Throughout 1–2 Samuel, as with most books in the Old Testament, we are left with a sense of disappointment. David was Israel’s great hope, but he was not the king Israel needed. Nor is this unique to 1–2 Samuel. Moses, the lawgiver, cannot go into the promised land because he broke the law. David, Israel’s greatest king, is a sinner who cannot save his people. He wishes he could die for them, but he cannot. Nehemiah, the rebuilder of Jerusalem, constructs a city that makes people weep in shame when compared to its former glory.

What we need is a Lawgiver who can both keep the law and redeem us when we break it, a Builder of a glorious kingdom that can never be shaken, a Shepherd who will not abuse His sheep but will die for them, a Father who will not neglect His children but will pursue them to the point of death and lay down His life for them, a King who will not sin against His people but will die in their place. That role could never be filled by Moses or David or Nehemiah. It was filled, once and for all, by Jesus Christ, God’s Son.
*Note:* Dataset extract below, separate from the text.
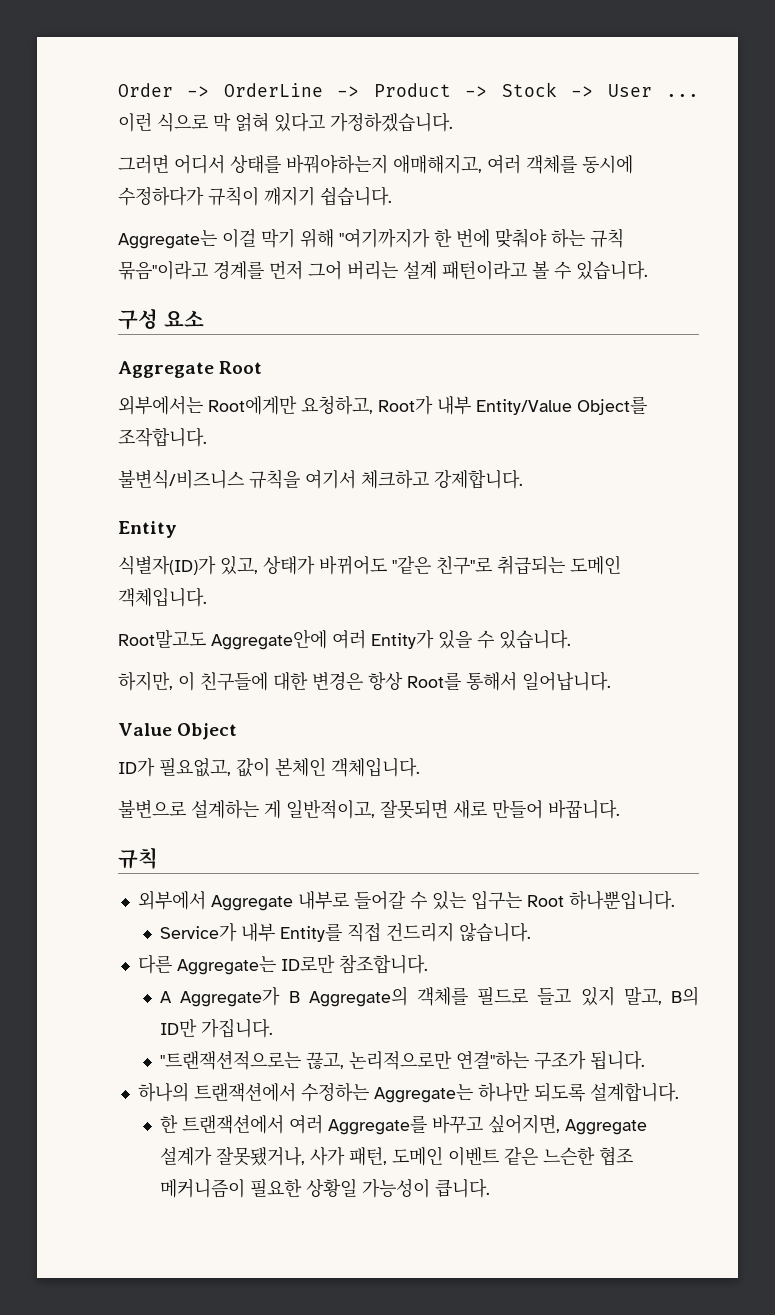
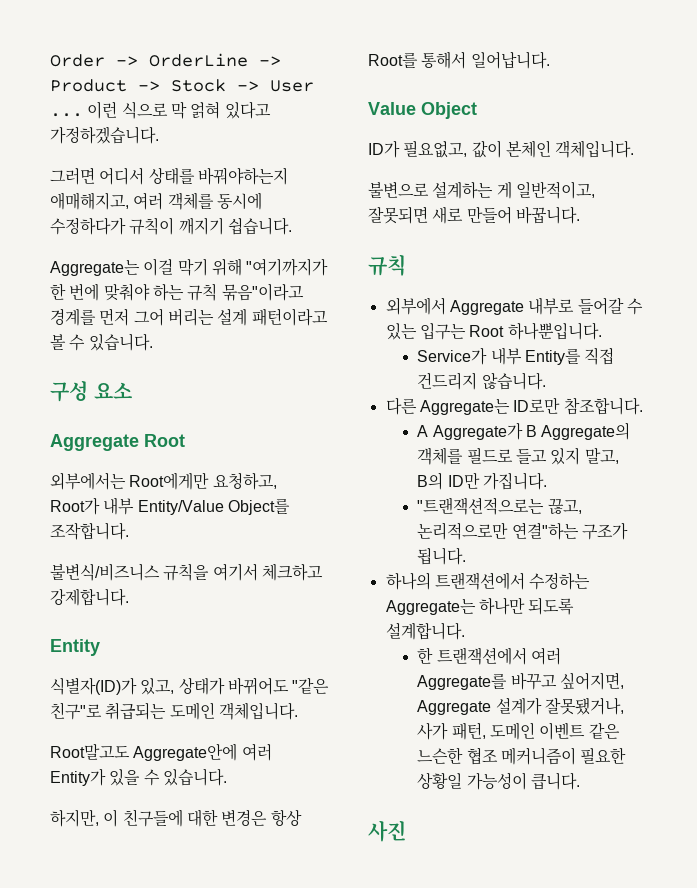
+ 사진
From first to last, David’s life is meant to point us to Christ. In Christ we find not only an example but a Savior, someone who both humbles us in times of strength and gives us hope in times of weakness. Jesus Christ is the only King who, if we receive Him, will satisfy us and, if we fail Him, will die for us. This is our King, and there is none like Him.

Reflect and Discuss

  1. How does this passage help you understand God?
  2. How does this passage of Scripture exalt Jesus?
  3. How does this passage once again transition the story toward David’s failure as king?
  4. Why is it once again important to recognize that David is not the perfect king?
  5. How do you handle it when you do not understand God or why God has done something?
  6. Do you have a general negative perception of the wrath of God? Why or why not? Write down your thoughts.
  7. In what ways do you think God’s wrath and God’s mercy relate to each other?
  8. How does Jesus beautifully picture both the wrath and the mercy of God?
  9. Why does David command the military census?
  10. Are there times in your life where you can identify the same kind of pride David experienced? When was it, and why did you exhibit such pride?